Companies should invest in utilizing metrics that are truly meaningful and relevant to their operations. By doing so, they can optimize their supply chain and make more informed and strategic decisions. Having visibility into the costs and consequences of each decision point in the supply chain allows businesses to anticipate and plan for potential challenges and make informed decisions about how best to serve their customers and stakeholders.

In today’s business environment, there is increased competition and pressure to be more sustainable and socially responsible. Utilizing metrics that genuinely matter allows companies to ensure that they are making the most efficient use of their resources while also meeting the needs of their customers and stakeholders. This is particularly important when it comes to sustainability, as it allows companies to track and measure their progress towards reducing their environmental impact and promoting social responsibility.
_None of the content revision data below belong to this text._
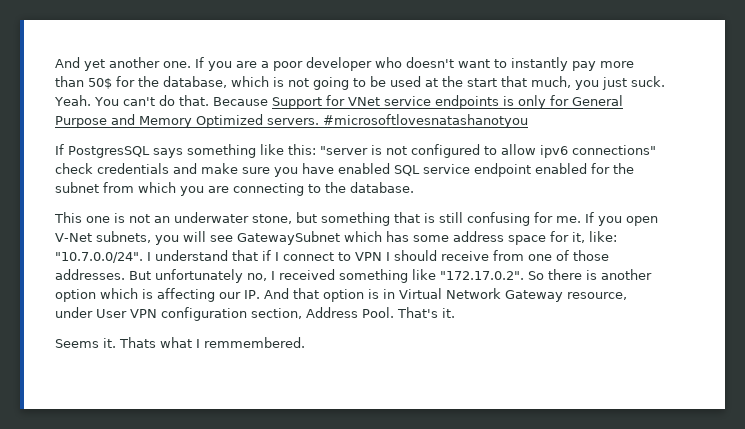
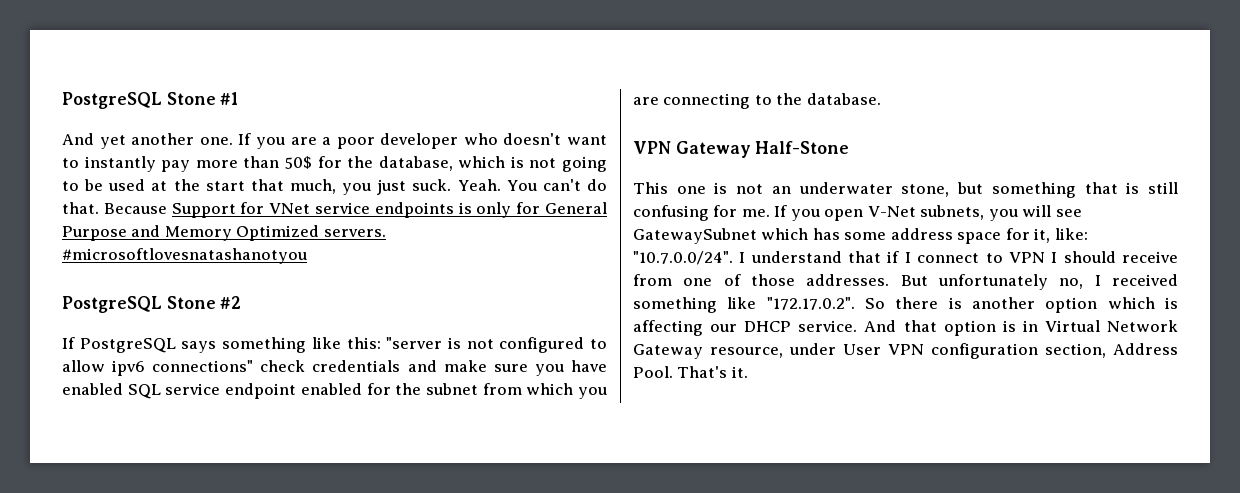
+ PostgreSQL Stone #1
- If PostgresSQL says something like this: "server is not configured to allow ipv6 connections" check credentials and make sure you have enabled SQL service endpoint enabled for the subnet from which you are connecting to the database.
+ PostgreSQL Stone #2
+ If PostgreSQL says something like this: "server is not configured to allow ipv6 connections" check credentials and make sure you have enabled SQL service endpoint enabled for the subnet from which you are connecting to the database.
+ VPN Gateway Half-Stone
- But unfortunately no, I received something like "172.17.0.2". So there is another option which is affecting our IP. And that option is in Virtual Network Gateway resource, under User VPN configuration section, Address Pool.
+ But unfortunately no, I received something like "172.17.0.2". So there is another option which is affecting our DHCP service. And that option is in Virtual Network Gateway resource, under User VPN configuration section, Address Pool.
- Seems it. Thats what I remmembered.

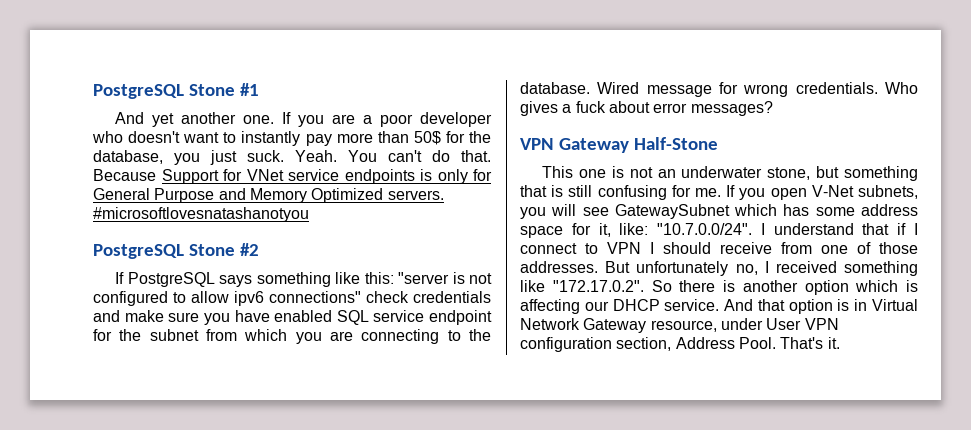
- If you are a poor developer who doesn't want to instantly pay more than 50$ for the database, which is not going to be used at the start that much, you just suck.
+ If you are a poor developer who doesn't want to instantly pay more than 50$ for the database, you just suck.
- If PostgreSQL says something like this: "server is not configured to allow ipv6 connections" check credentials and make sure you have enabled SQL service endpoint enabled for the subnet from which you are connecting to the database.
+ If PostgreSQL says something like this: "server is not configured to allow ipv6 connections" check credentials and make sure you have enabled SQL service endpoint for the subnet from which you are connecting to the database. Wired message for wrong credentials. Who gives a fuck about error messages?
By utilizing metrics that matter, companies can gain a competitive edge and stay ahead of the curve. They can make data-driven decisions, identify areas for improvement, and track the impact of their actions. This allows them to continuously improve their operations, increase efficiency, and ultimately drive business growth. Additionally, it helps them to identify and mitigate risks and to be more responsive to the changing demands of the market and society.

Overall, utilizing metrics that matter is crucial for companies to optimize their supply chain, make better decisions and stay competitive in today’s business environment. It enables them to understand the costs and consequences of each decision point, anticipate and plan for potential challenges, track and measure their progress, and make data-driven decisions that drive business growth and sustainability.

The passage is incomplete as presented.